L’89% dei progetti del piano antidissesto «Italia Sicura», lanciato dal governo nel 2014, non è ancora cantierabile: è incapace cioè di trasformarsi in un cantiere entro due anni. Nella maggior parte dei casi gli interventi sono fermi alla fase dello studio di fattibilità o della progettazione preliminare: significa che mancano ancora i progetti definitivi, gli esecutivi per poi arrivare alle gare d’appalto e all’assegnazione dei lavori. Un ritardo che la struttura di missione istituita presso la presidenza del Consiglio spiega con le lentezze della burocrazia locale: Comuni e Regioni che, oltre ad aver proposto la lista delle opere da realizzare, dovrebbero anche seguirne la progettazione. È altrettanto vero – ed è la difficoltà sollevata dalle amministrazioni locali – che spesso gli uffici tecnici non hanno le risorse e le competenze per seguire interventi complessi e di grandi dimensioni. Senza contare, ed è l’ostacolo più rilevante, che Regioni e Comuni non possono presentare progetti esecutivi finché l’opera non è stata finanziata.

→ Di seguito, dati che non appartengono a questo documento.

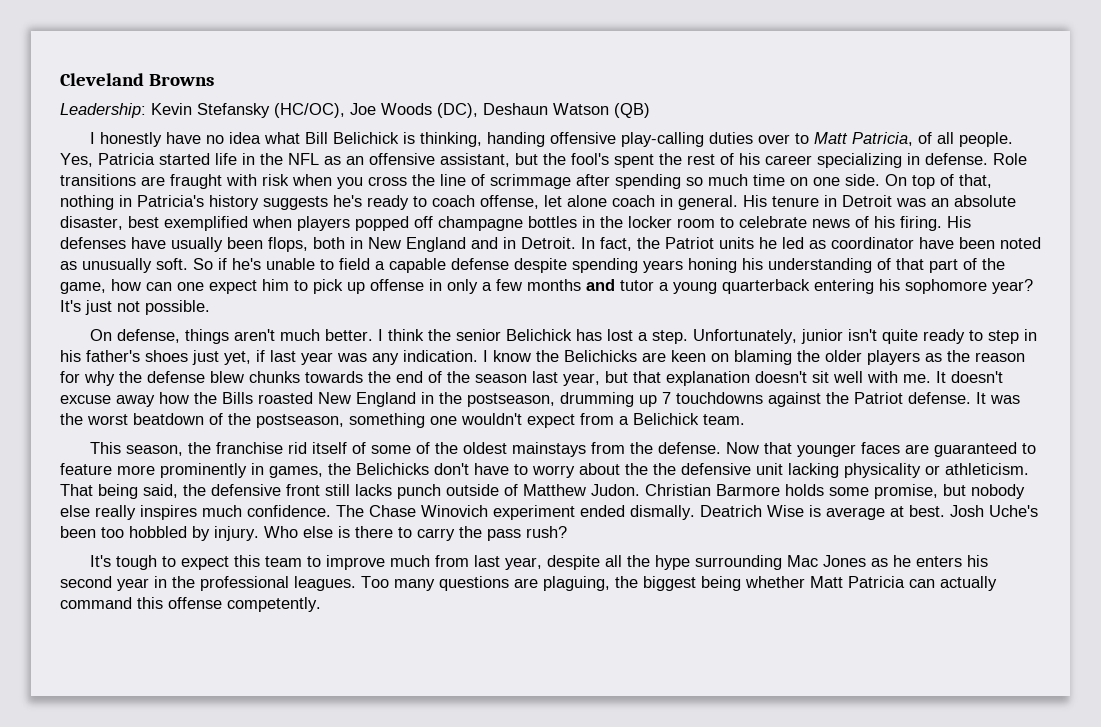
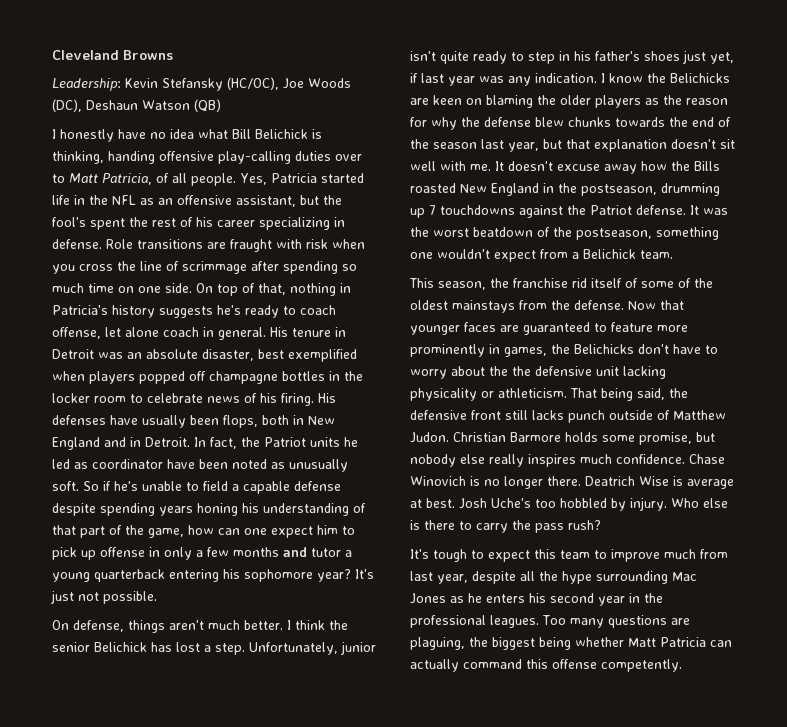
- The Chase Winovich experiment ended dismally.
+ Chase Winovich is no longer there.
- Josh Uche's been too hobbled by injury.
+ Josh Uche's too hobbled by injury.

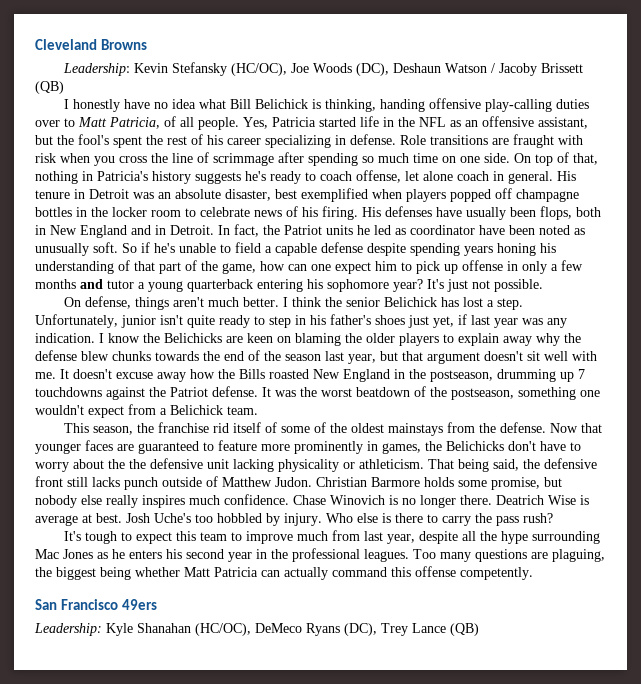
- Leadership: Kevin Stefansky (HC/OC), Joe Woods (DC), Deshaun Watson (QB)
+ Leadership: Kevin Stefansky (HC/OC), Joe Woods (DC), Deshaun Watson / Jacoby Brissett (QB)
- I know the Belichicks are keen on blaming the older players as the reason for why the defense blew chunks towards the end of the season last year, but that explanation doesn't sit well with me.
+ I know the Belichicks are keen on blaming the older players to explain away why the defense blew chunks towards the end of the season last year, but that argument doesn't sit well with me.
+ San Francisco 49ers
+ Leadership: Kyle Shanahan (HC/OC), DeMeco Ryans (DC), Trey Lance (QB)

Per superare questo stallo nel 2015 sono stati stanziati cento milioni proprio con l’obiettivo di sbloccare la situazione. Finora con pochi risultati. Il meccanismo si è messo in moto solo nelle ultime settimane, quando il ministero dell’Ambiente ha sbloccato con 30 milioni il fondo a sostegno della progettazione e ha definito il finanziamento al primo pacchetto di progetti, 26, per un valore di oltre un miliardo: 14 in Piemonte, 5 in Friuli Venezia Giulia, 3 in Liguria, 2 in Veneto e altrettanti nella provincia autonoma di Bolzano.
È al Nord che si annidano le emergenze e il grosso delle opere legate a «Italia Sicura»: il Piemonte da solo ha progetti per quasi un miliardo e mezzo, 417 interventi per la mitigazione delle alluvioni e 272 per arginare le frane. Il Veneto è allineato sugli stessi valori: un miliardo e mezzo per 161 opere contro le inondazioni e 21 contro le frane. Da sole, queste due regioni assorbiranno un terzo delle risorse complessive. E poi c’è la Liguria, terra piccola ma devastata: 76 interventi per un costo complessivo di 700 milioni.
Di positivo c’è che riunire nello stesso progetto nazionale tutti coloro che si occupano, anche incidentalmente, di dissesto, e tutte le regioni, ha consentito una notevole semplificazione delle procedure ed evita inutili doppioni. Ha anche permesso di sbloccare 1.337 cantieri già finanziati ma fermi dal 2000. E di avviare il piano per le aree metropolitane, dove si concentra la maggior parte della popolazione a rischio: vale 654 milioni, ma finora ne sono stati spesi solo 114.